How many lines in these records hold the string "dedicated"? Reply with the number alone.

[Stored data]
☆ ☆ ☆ ☆

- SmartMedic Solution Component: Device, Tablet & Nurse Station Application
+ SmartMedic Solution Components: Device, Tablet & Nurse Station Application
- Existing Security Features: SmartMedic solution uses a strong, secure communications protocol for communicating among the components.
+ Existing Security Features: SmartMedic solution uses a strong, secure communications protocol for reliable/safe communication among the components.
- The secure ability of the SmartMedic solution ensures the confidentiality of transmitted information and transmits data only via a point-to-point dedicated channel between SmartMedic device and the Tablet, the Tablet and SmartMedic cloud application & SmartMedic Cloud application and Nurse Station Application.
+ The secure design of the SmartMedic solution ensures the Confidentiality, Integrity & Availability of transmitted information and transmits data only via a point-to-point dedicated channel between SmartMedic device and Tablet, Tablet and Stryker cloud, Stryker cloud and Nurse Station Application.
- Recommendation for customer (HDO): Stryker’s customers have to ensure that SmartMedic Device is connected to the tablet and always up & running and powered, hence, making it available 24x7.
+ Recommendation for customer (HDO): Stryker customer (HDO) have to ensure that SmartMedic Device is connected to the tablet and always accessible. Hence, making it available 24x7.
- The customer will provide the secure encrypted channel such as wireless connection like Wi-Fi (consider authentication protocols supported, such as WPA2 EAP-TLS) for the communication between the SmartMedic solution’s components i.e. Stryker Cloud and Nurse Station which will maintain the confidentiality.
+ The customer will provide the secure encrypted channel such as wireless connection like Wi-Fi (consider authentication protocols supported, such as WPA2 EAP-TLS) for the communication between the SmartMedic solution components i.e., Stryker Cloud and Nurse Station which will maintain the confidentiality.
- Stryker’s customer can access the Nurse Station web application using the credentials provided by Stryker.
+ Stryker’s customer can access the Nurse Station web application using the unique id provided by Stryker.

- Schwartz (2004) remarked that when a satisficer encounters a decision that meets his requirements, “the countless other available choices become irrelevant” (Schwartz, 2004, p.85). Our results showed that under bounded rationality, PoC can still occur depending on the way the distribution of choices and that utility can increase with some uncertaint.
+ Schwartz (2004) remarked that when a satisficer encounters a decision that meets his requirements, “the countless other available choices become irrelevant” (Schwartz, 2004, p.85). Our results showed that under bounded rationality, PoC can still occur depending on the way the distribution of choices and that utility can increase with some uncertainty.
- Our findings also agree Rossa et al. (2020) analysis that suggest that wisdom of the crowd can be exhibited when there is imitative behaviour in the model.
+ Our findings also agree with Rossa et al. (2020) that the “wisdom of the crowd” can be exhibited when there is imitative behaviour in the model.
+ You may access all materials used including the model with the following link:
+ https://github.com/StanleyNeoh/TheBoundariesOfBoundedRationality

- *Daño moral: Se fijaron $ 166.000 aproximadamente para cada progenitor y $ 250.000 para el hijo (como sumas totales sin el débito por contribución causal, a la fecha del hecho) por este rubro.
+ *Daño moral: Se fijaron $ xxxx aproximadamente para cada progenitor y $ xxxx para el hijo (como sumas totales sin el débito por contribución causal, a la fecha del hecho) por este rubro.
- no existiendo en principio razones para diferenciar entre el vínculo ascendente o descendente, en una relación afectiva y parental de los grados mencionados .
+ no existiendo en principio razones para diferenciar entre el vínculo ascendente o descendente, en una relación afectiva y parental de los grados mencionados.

☆ ☆ ☆ ☆

* SOLUTION
2